DM-34048: Add completeness/purity plots #277

taranu · 2024-08-02T15:59:51Z

No description provided.

sr525 · 2024-08-06T16:06:51Z

pipelines/coaddDiffMatchedInjectedCore.yaml

@@ -0,0 +1,201 @@
+description: |
+  Matched difference (measured vs reference) plots/metrics
+parameters:


I think more of this should be in the atool and less in the pipeline file.

These are here to make it easier to change settings for all of the relevant plots at once, which is something I thought users would be reasonably likely to want to do.

On the other hand, I don't really like pipeline parameters either. Doing it this way means they have to be the same for all of the plots; if anyone wants to change a few here or there, they'd have to copy the file and change them per-tool anyway. There's no easy way I can think of to keep these in sync with the actual config defaults either.

See the note below. I dropped the parameters entirely.

I could re-implement the ability to mass change limits etc. in reconfigure_diff_matched_defaults if needed.

This file also ends up doing the same thing as the original DC2 /coaddDiffMatchedQualityExtended.yaml pipeline, which I have not updated here. They could be consolidated at some point, or have one base that they each import.

sr525 · 2024-08-06T16:07:17Z

pipelines/coaddDiffMatchedInjectedCore.yaml

+      atools.matchedRefPsfMagChi.produce.plot.yLims: lims_mag_chi
+
+#      atools.matchedRefPositionXDiff: MatchedRefCoaddDiffPositionTool
+#      atools.matchedRefPositionXDiff.coord_meas: x


Is this meant to all still be in here?

It would need the x/y columns to be in the matched table to work. I'm debating whether to add them and make both x/y and ra/dec plots. Perhaps @cmsaunders has thoughts? I figure the difference plots will be uninteresting if the WCS is good (and if not, then it will show up elsewhere), but the chi plots might be a worthwhile sanity check for ra/dec errors.

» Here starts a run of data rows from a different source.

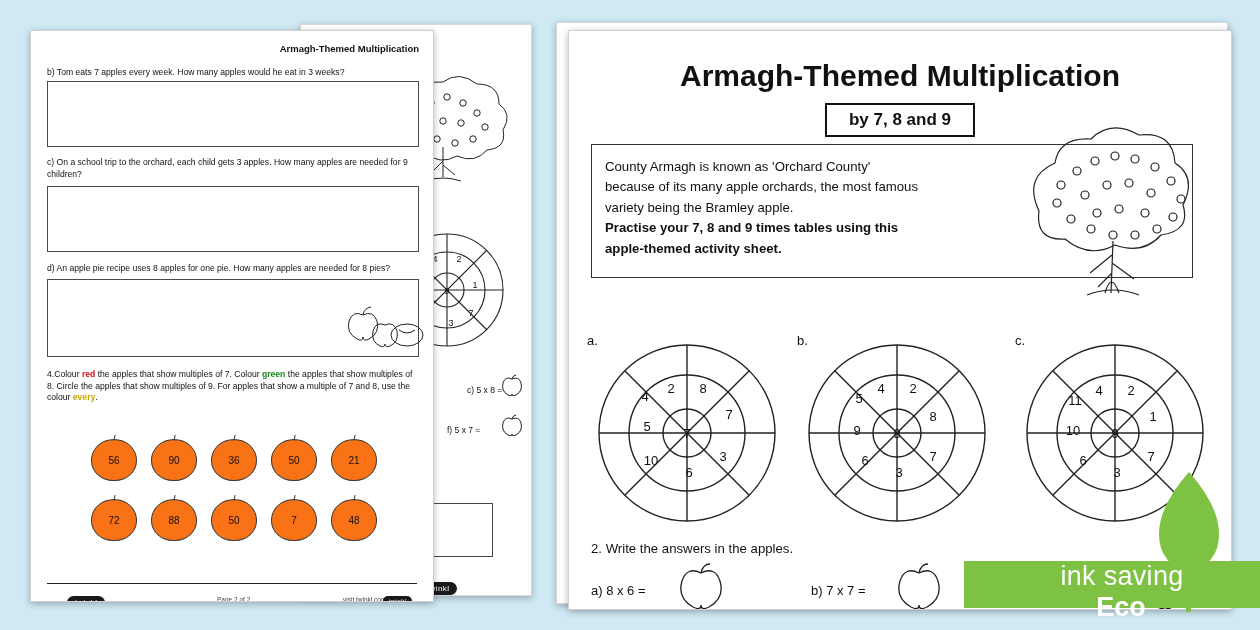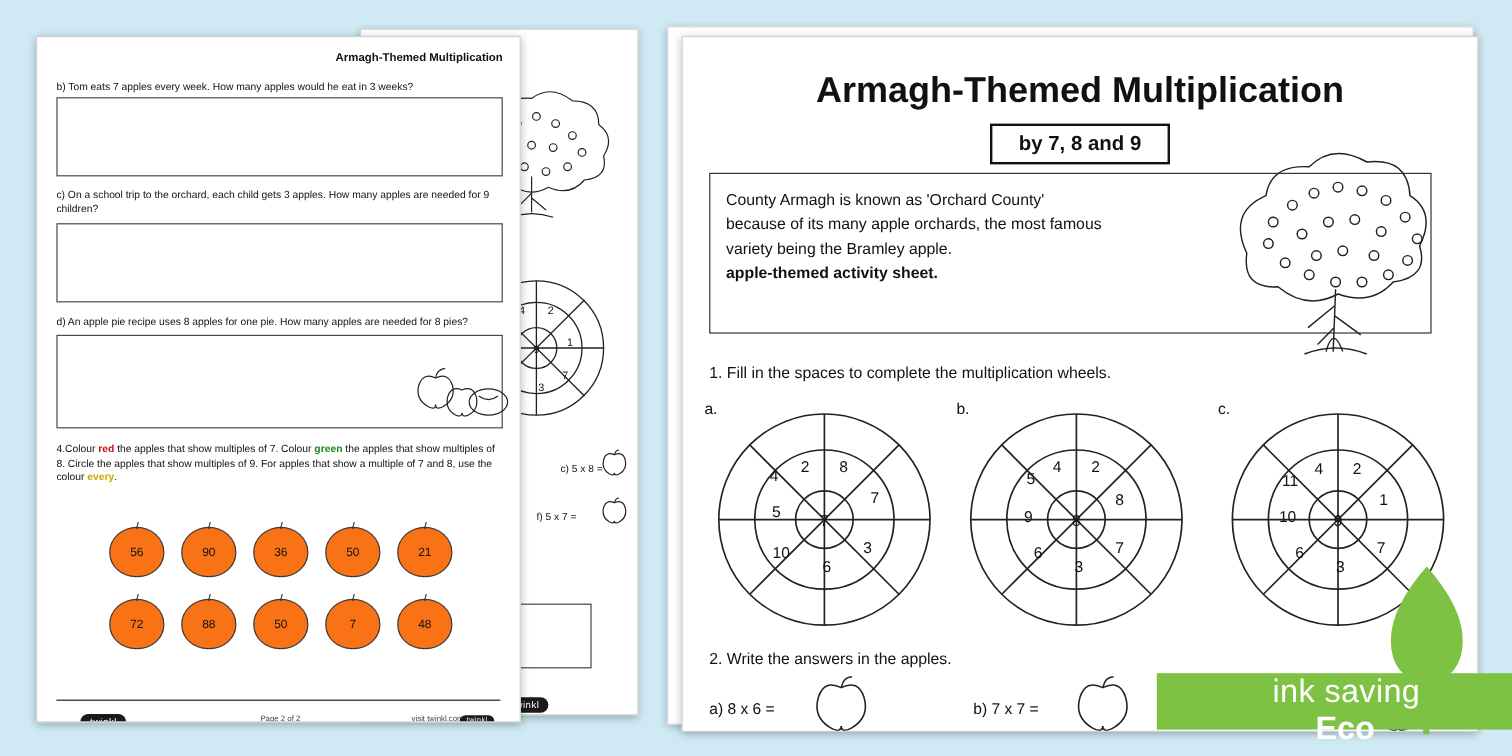"Practise your 7, 8 and" div.bold { html: none -> <div>Practise your 7, 8 and 9 times tables using this</div> }
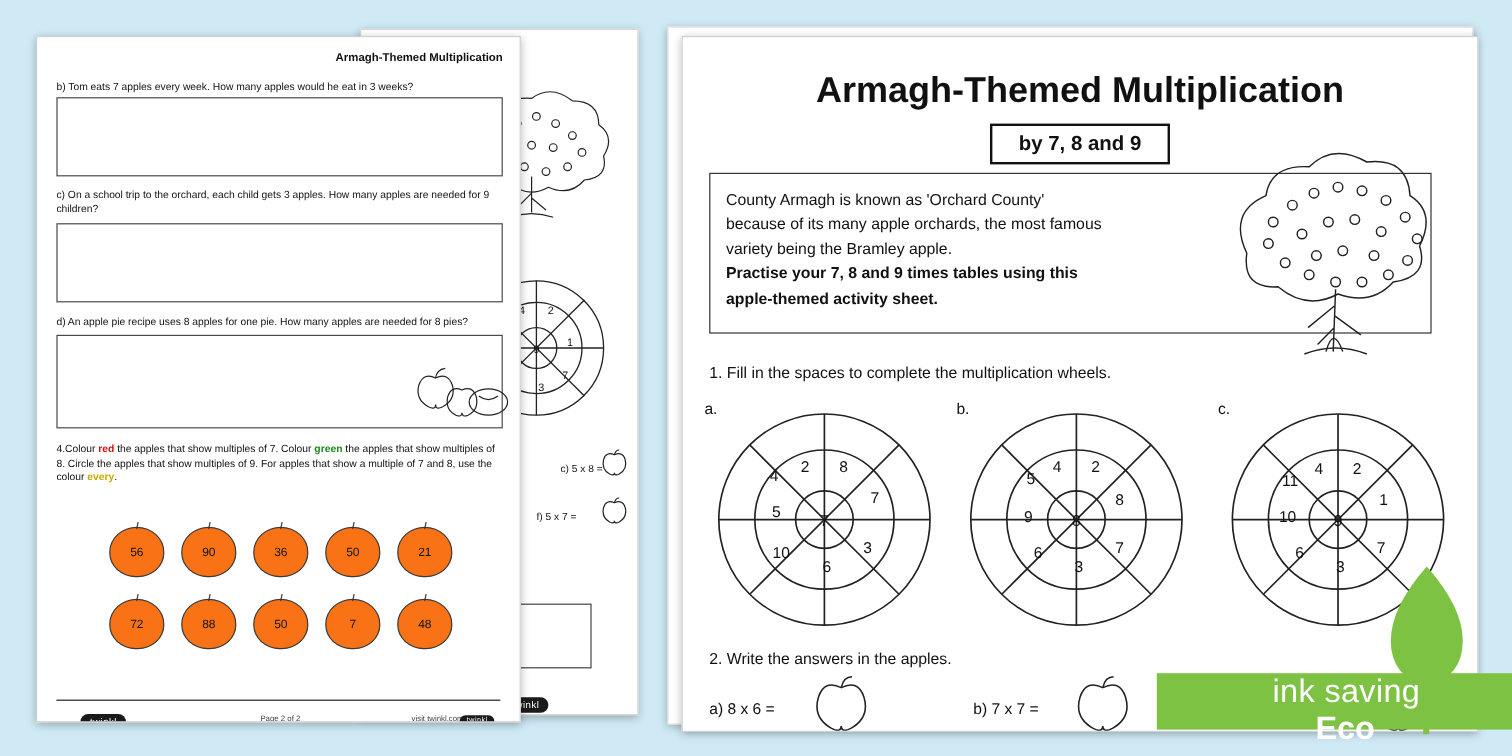"1. Fill in the spaces" div.instruction { html: <div>1. Fill in the spaces to complete the multiplication wheels.</div> -> none }
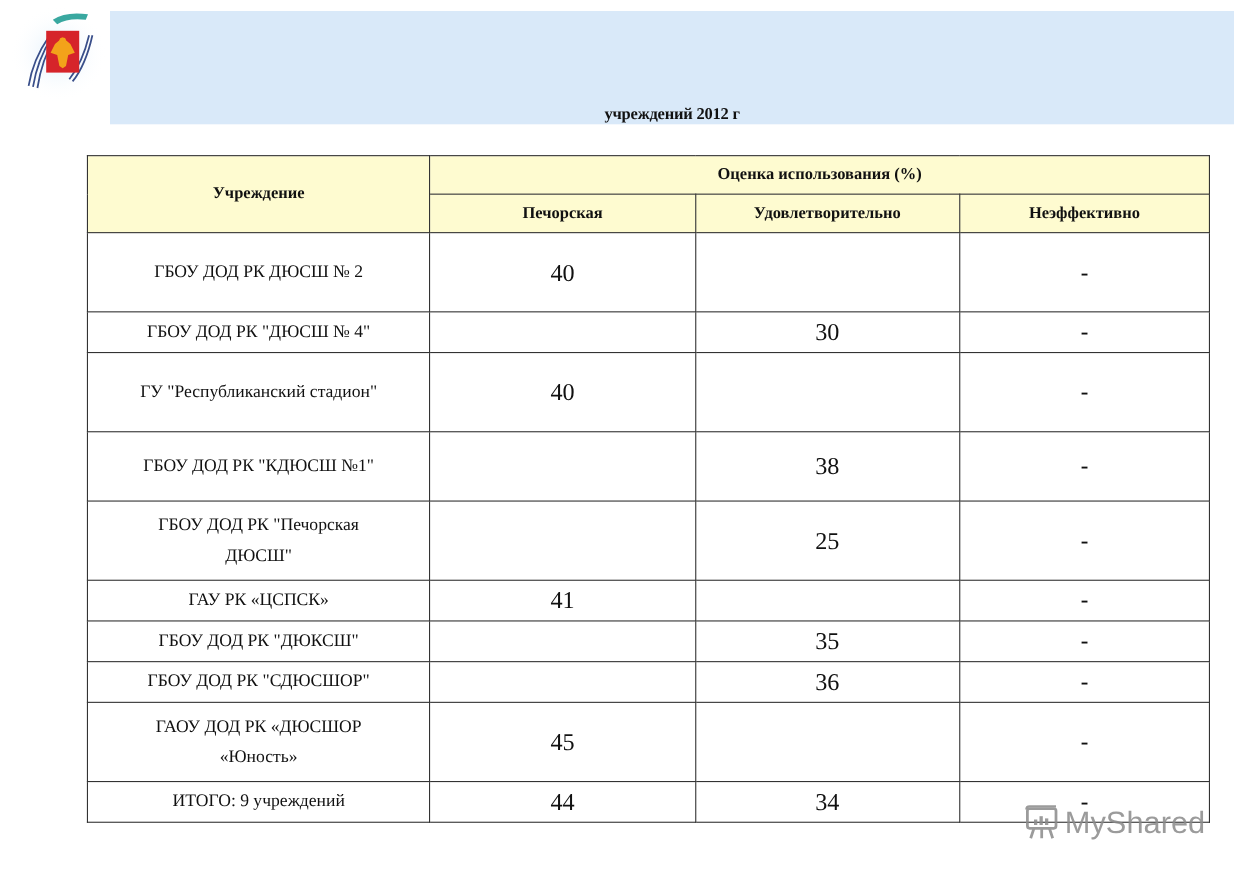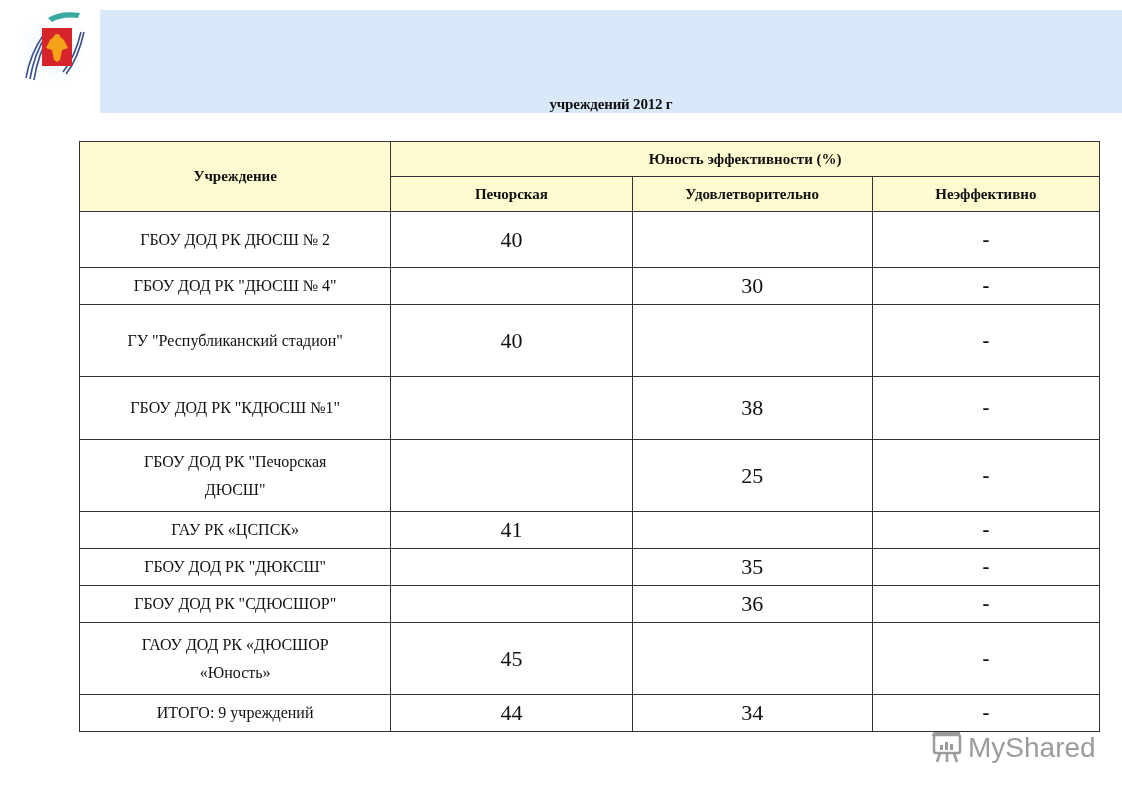"Юность эффективности (%)" th { text: Юность эффективности -> Оценка использования }
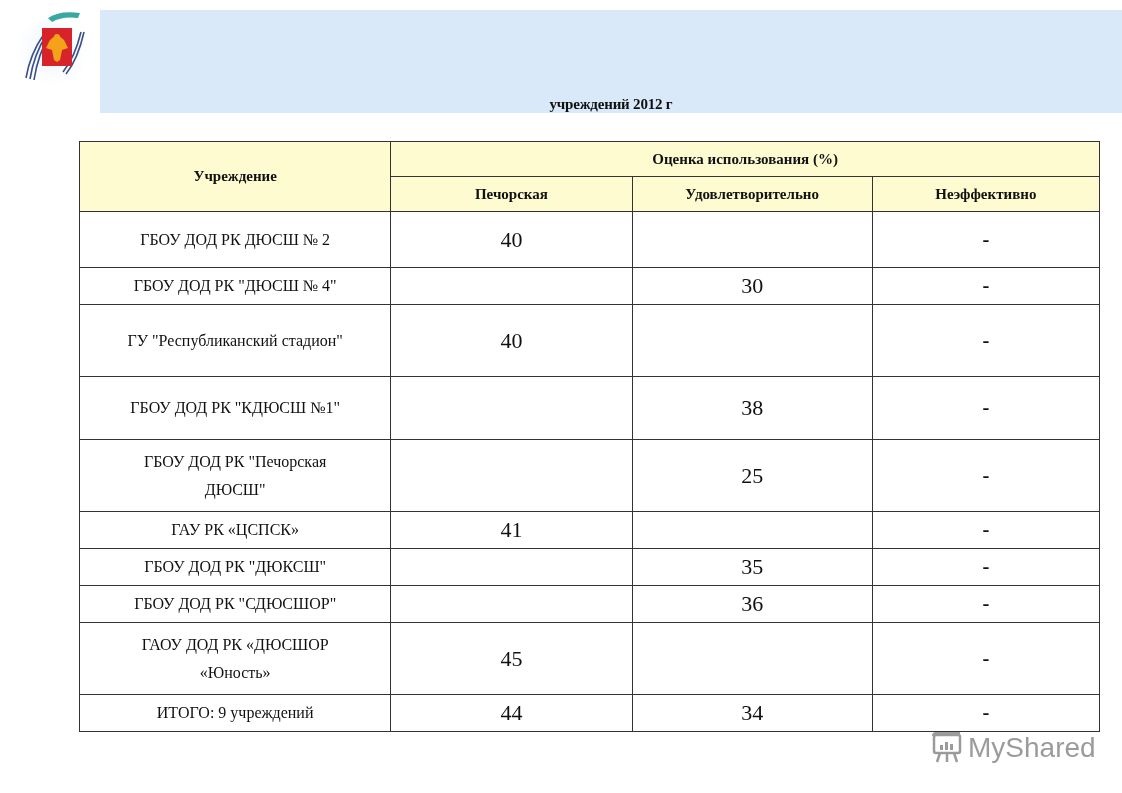"ГБОУ ДОД РК ДЮСШ №" tr { height: 56px -> 72px }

I can understand leaving it for later if it is going to be added back in but then maybe add a note and a TODO to say why it is there. Also if it is staying fix the yaml linter errors.

I didn't look through the whole ticket to fully get the context, but if this is going to show ra/dec for the pipeline position versus the injected position, that sounds interesting to me.

There will be ra/dec, the question is whether to also make plots of x/y (and particularly chi=(x_meas - x_ref)/x_err).

sr525 · 2024-08-06T16:14:27Z

pipelines/coaddDiffMatchedInjectedCore.yaml

+      atools.matchedRefPositionDecChi.produce.plot.yLims: lims_pos_chi
+      atools.matchedRefPositionDecChi.compute_chi: true
+
+      python: |


I also don't like all of this being in here but I think that is personal preference. I think it would look tidier if more of this was in the atool and less in the pipeline.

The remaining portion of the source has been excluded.